A seguir estão os detalhes dos passos da montadora em seu processo acelerado de reestruturação.

DE HOMENS E CARROS

  • France Presse

    O presidente da General Motors, Fritz Henderson, durante entrevista sobre o plano de recuperação do grupo, em Detroit, sua cidade-sede

  • Trabalhadores como Jesus Martinez (na foto, com seu filho), que vive em Detroit e é filho de outro ex-funcionário da GM, confiavam nos generosos planos de pensão da empresa; pressionado pela crise, ele solicitou sua aposentadoria, mas agora teme pelo resultado do plano de reestruturação

  • Divulgação

    O G6 Coupe é um dos carros do atual catálogo da Pontiac, tradicional marca do grupo GM que será totalmente fechada até 2010

NEGOCIAÇÃO DA DÍVIDA
  • Proposta para trocar US$ 27 bilhões em títulos da dívida atualmente em circulação por ações da GM;
  • Portadores de títulos da dívida devem passar a controlar pelo menos 10% das ações ordinárias da empresa após a transação;
  • Pelo menos 90% dos títulos em circulação terão de ser oferecidos na transação, para satisfazer as condições determinadas pelo Tesouro dos Estados Unidos;
  • Mudanças no pacote de benefícios pagos ao sindicato para trabalhadores aposentados e nas condições de conversão da dívida com o Tesouro, que devem resultar em uma redução de pelo menos US$ 20 bilhões;
  • Uma redução de no mínimo US$ 44 bilhões no total devido a portadores de títulos, ao Tesouro americano, e ao sindicato de empregados, como resultado das negociações;
  • O prazo de cada uma dessas propostas e solicitações é 26 de maio.

    "ESTATIZAÇÃO" E TESOURO AMERICANO
  • O Departamento do Tesouro dos EUA devem receber no mínimo 50% das ações ordinárias da GM, em troca de 50% dos títulos em circulação da montadora em 1º de junho, estimada em US$ 10 bilhões;
  • O Tesouro indicou estar disposto a fornecer à GM um financiamento adicional de US$ 11,6 bilhões, que a montadora prevê requisitar depois de 1º de maio.

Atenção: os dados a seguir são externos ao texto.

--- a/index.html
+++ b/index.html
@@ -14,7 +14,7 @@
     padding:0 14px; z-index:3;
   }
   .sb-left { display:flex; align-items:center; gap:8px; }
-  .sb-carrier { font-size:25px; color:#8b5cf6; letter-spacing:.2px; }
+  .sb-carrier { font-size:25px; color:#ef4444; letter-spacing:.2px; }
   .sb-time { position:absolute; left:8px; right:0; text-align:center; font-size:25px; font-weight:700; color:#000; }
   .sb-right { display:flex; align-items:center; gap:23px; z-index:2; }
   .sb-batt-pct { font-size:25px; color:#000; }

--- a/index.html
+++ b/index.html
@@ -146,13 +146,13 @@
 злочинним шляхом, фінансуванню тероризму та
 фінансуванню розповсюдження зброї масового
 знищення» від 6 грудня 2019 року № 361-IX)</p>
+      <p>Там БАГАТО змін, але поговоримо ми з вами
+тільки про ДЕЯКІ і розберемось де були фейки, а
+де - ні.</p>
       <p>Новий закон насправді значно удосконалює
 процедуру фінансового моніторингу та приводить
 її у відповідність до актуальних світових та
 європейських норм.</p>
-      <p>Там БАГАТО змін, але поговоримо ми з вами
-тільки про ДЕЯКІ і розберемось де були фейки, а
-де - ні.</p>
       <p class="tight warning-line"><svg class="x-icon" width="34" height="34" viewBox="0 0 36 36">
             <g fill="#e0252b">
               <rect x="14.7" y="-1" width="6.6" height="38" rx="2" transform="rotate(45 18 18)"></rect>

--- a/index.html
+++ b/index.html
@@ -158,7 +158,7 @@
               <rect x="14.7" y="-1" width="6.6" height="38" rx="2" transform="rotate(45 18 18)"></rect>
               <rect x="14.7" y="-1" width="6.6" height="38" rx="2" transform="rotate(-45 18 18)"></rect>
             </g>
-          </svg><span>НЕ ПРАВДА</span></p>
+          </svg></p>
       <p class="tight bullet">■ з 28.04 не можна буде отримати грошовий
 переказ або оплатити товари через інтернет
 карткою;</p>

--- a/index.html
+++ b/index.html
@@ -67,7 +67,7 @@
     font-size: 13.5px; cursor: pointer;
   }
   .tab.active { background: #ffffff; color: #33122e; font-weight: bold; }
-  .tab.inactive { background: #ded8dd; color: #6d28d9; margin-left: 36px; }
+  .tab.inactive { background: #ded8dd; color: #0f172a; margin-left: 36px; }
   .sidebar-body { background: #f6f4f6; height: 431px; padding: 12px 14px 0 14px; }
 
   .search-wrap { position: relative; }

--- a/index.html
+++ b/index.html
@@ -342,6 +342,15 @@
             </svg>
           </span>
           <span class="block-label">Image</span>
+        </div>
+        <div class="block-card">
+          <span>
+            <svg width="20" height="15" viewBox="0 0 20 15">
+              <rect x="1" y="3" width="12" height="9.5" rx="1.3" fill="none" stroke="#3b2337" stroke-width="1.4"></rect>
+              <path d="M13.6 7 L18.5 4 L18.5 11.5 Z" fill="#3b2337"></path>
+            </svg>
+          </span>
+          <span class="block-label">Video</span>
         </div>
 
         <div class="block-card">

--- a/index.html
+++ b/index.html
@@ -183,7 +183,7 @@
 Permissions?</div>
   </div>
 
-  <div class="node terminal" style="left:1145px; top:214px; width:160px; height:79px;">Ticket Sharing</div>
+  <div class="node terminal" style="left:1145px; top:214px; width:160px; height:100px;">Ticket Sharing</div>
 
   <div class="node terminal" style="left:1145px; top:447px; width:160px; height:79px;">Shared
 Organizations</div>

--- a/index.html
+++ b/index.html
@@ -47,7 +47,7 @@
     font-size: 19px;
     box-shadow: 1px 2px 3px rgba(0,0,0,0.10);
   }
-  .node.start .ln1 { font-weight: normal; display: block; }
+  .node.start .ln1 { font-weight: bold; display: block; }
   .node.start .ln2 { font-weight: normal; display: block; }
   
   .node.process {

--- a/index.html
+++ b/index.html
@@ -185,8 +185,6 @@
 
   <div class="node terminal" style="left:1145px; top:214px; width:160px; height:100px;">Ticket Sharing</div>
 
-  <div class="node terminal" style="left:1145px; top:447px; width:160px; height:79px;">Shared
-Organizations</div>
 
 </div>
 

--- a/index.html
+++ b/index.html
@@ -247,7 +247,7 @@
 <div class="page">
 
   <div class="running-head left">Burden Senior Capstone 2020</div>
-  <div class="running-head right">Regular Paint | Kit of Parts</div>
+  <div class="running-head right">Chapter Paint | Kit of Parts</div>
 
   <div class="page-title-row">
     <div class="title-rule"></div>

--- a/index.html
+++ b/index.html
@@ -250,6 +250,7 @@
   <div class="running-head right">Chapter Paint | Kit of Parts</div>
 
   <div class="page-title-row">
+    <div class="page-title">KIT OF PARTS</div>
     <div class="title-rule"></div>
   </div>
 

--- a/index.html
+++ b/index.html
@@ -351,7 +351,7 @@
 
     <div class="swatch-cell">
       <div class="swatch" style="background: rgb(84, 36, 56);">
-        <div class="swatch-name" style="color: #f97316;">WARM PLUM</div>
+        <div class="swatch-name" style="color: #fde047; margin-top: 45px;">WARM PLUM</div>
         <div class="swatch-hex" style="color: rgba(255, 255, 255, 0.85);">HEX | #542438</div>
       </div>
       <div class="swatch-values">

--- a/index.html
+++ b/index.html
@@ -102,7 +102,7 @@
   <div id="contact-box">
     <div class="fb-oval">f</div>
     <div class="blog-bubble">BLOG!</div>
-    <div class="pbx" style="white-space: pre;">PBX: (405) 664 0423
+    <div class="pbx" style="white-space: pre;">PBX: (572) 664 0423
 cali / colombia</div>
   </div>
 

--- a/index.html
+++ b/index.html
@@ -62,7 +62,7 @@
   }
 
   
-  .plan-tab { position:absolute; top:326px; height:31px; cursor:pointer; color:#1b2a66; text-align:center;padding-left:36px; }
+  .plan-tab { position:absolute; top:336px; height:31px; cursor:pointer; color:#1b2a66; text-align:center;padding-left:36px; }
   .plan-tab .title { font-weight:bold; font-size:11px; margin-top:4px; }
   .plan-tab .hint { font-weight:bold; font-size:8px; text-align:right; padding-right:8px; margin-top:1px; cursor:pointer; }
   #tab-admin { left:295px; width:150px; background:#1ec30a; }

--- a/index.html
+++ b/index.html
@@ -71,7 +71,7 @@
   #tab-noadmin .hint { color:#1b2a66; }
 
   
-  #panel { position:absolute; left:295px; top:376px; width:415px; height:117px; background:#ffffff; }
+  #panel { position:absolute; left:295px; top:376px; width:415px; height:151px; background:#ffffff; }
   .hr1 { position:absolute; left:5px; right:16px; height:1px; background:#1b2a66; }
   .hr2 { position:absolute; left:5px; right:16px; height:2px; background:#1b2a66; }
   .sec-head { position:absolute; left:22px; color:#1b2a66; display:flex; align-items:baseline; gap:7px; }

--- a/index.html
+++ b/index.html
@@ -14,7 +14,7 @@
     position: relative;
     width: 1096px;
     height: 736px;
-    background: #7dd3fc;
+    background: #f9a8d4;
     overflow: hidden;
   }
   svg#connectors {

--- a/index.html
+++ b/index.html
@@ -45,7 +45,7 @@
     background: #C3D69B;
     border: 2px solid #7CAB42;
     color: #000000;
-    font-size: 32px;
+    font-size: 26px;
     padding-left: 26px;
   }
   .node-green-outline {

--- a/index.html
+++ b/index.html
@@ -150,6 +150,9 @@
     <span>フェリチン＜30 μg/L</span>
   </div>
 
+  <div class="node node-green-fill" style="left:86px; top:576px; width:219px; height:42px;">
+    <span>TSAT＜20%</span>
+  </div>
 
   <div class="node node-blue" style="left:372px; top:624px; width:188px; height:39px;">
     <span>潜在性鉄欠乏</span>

Eles já haviam fornecido US$ 15,4 bilhões em empréstimos para manter a GM ativa desde o começo de 2009.

    SINDICATO DE TRABALHADORES
  • Pelo menos 50% das obrigações financeiras ainda devidas pela GM a um fundo de pensão de saúde para trabalhadores aposentados, ou seja, por volta de US$ 10 bilhões, serão extintas em troca de ações ordinárias da GM;
  • Depósitos em caixa do valor restante da dívida serão pagos ao longo de um período determinado;
  • Ações ordinárias da GM distribuídas ao Tesouro e ao United Auto Workers (UAW, o sindicato dos trabalhadores automotivos) não devem exceder os 89% do total da empresa.

    MARCAS E CONCESSIONÁRIAS
  • A GM deve centrar esforços em suas quatro principais marcas: Chevrolet, Cadillac, Buick e GMC. A Pontiac será gradualmente desativada até o final de 2010;
  • A GM deve ter um total de 34 modelos em 2010, em comparação com os 48 fornecidos em 2008;
  • A montadora planeja encerrar a produção de Saab, Saturn e Hummer até o final de 2009;
  • Também esperam reduzir o número de concessionárias de 6.246 em 2008 para 3.605 até o final de 2010, um recuo de 42%. Comparado com o último plano de reestruturação apresentado pela GM em fevereiro, este prevê uma redução de mais 500 concessionárias quatro anos antes do esperado.

    PRODUÇÃO E EMPREGOS
  • O número total de fábricas nos Estados Unidos será reduzido, de 47 em 2008, para 34 até o final de 2010. Até 2012, elas serão 31;
  • O número de funcionários horistas será reduzido de 61 mil em 2008 para 40 mil em 2010. No início de 2011, este número deve atingir 38 mil;
  • A GM deve cortar os custos do trabalho por hora nos EUA para US$ 5 bilhões em 2010, ante os US$ 7,6 bilhões de 2008;
  • A previsão é de que, com essas medidas, os custos estruturais da GM na América do Norte caiam 25%: de US$ 30,8 bilhões em 2008 para US$ 23,3 bilhões em 2010.